[Web interface edit records]
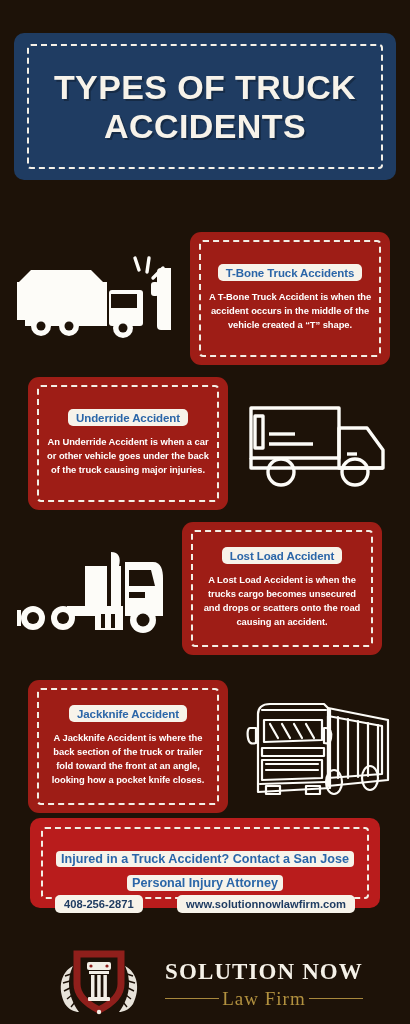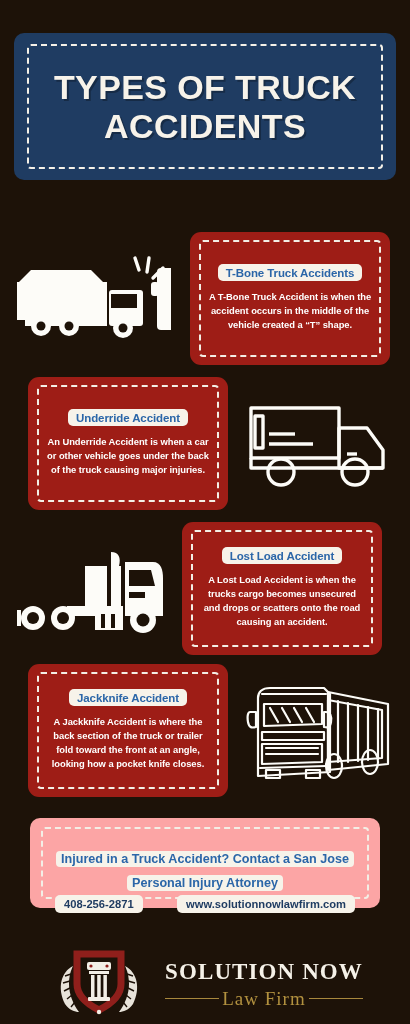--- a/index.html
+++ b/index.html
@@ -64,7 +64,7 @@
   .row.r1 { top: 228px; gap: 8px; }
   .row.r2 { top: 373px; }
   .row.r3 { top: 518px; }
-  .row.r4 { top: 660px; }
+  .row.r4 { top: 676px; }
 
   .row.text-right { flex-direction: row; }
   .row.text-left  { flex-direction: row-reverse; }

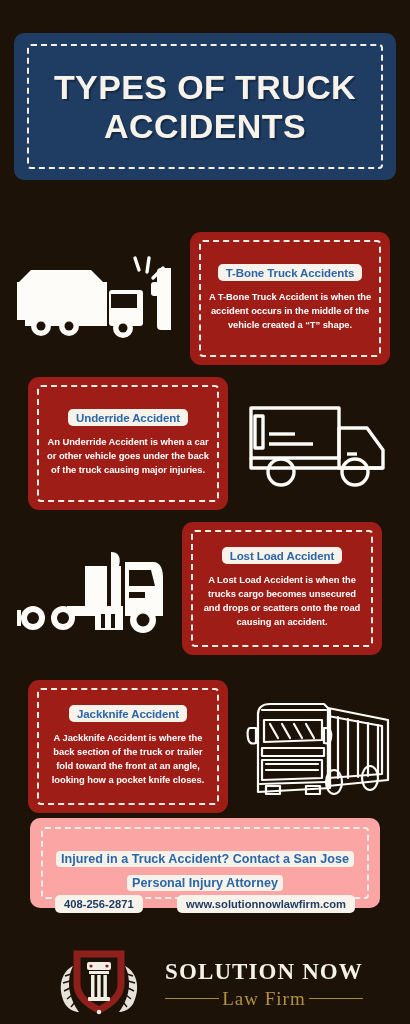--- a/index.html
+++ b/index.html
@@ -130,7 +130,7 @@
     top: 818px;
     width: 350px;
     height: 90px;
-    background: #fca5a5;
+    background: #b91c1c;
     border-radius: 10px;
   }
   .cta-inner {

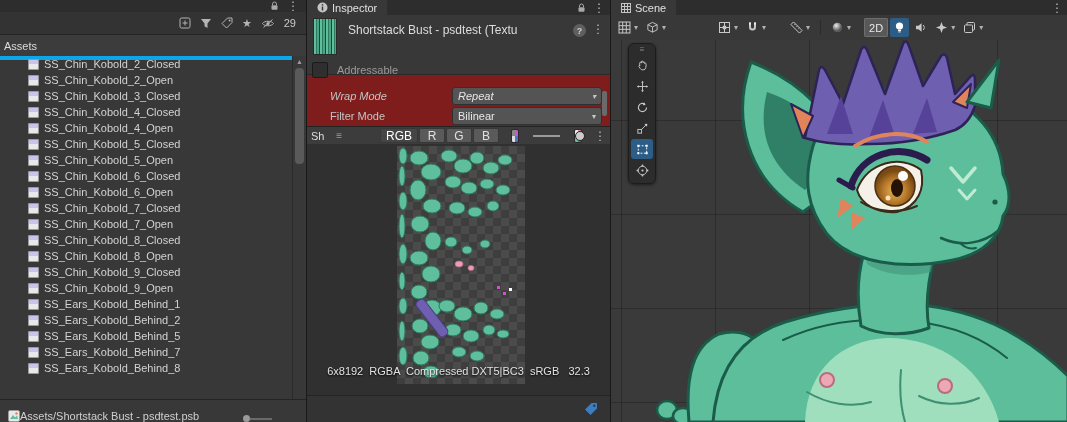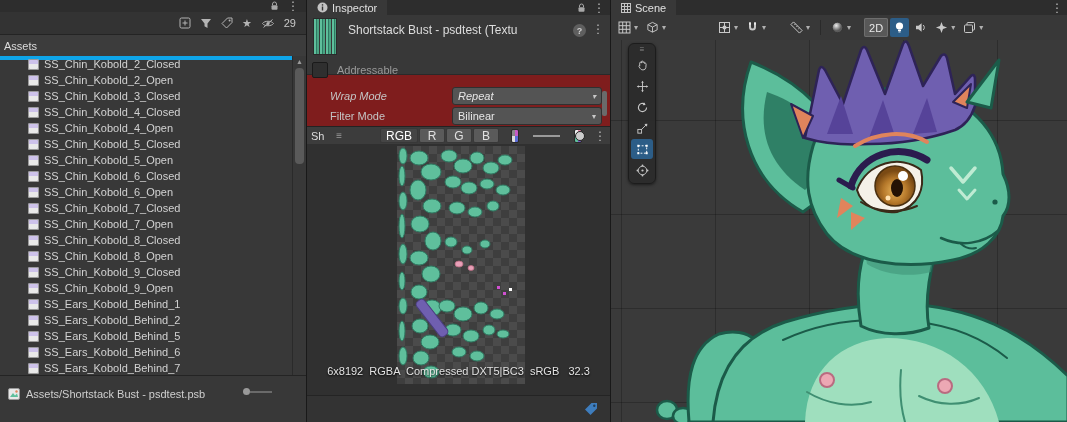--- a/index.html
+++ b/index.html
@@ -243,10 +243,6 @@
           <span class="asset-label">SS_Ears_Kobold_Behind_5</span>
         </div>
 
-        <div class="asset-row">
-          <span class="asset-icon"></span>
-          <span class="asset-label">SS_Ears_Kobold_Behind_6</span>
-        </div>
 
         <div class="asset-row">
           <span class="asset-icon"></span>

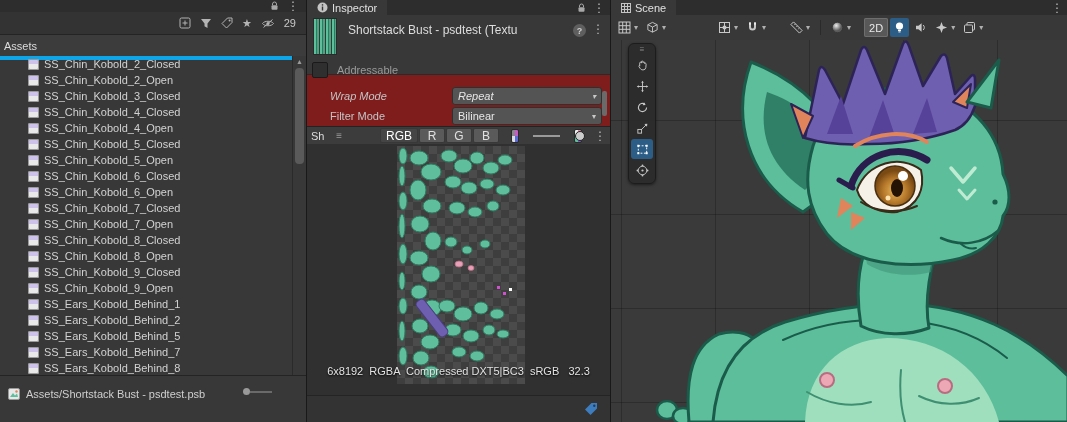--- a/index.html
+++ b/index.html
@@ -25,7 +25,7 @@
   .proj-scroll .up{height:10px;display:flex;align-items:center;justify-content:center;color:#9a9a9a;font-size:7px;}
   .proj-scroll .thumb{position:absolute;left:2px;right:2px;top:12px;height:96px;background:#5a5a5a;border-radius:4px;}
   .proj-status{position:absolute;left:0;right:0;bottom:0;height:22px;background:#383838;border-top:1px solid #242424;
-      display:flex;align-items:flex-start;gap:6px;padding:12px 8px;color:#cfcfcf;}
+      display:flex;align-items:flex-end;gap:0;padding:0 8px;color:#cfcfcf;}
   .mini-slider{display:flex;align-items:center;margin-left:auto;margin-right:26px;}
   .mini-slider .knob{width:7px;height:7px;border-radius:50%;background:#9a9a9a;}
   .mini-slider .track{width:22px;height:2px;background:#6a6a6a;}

GOAL OF THE EXERCISE - Copy the entries exactly. Leave the pictures out.

WRITTEN ANSWER -
--- a/index.html
+++ b/index.html
@@ -64,7 +64,7 @@
   .row.r1 { top: 228px; gap: 8px; }
   .row.r2 { top: 373px; }
   .row.r3 { top: 518px; }
-  .row.r4 { top: 660px; }
+  .row.r4 { top: 676px; }
 
   .row.text-right { flex-direction: row; }
   .row.text-left  { flex-direction: row-reverse; }

--- a/index.html
+++ b/index.html
@@ -130,7 +130,7 @@
     top: 818px;
     width: 350px;
     height: 90px;
-    background: #fca5a5;
+    background: #b91c1c;
     border-radius: 10px;
   }
   .cta-inner {

--- a/index.html
+++ b/index.html
@@ -243,10 +243,6 @@
           <span class="asset-label">SS_Ears_Kobold_Behind_5</span>
         </div>
 
-        <div class="asset-row">
-          <span class="asset-icon"></span>
-          <span class="asset-label">SS_Ears_Kobold_Behind_6</span>
-        </div>
 
         <div class="asset-row">
           <span class="asset-icon"></span>

--- a/index.html
+++ b/index.html
@@ -25,7 +25,7 @@
   .proj-scroll .up{height:10px;display:flex;align-items:center;justify-content:center;color:#9a9a9a;font-size:7px;}
   .proj-scroll .thumb{position:absolute;left:2px;right:2px;top:12px;height:96px;background:#5a5a5a;border-radius:4px;}
   .proj-status{position:absolute;left:0;right:0;bottom:0;height:22px;background:#383838;border-top:1px solid #242424;
-      display:flex;align-items:flex-start;gap:6px;padding:12px 8px;color:#cfcfcf;}
+      display:flex;align-items:flex-end;gap:0;padding:0 8px;color:#cfcfcf;}
   .mini-slider{display:flex;align-items:center;margin-left:auto;margin-right:26px;}
   .mini-slider .knob{width:7px;height:7px;border-radius:50%;background:#9a9a9a;}
   .mini-slider .track{width:22px;height:2px;background:#6a6a6a;}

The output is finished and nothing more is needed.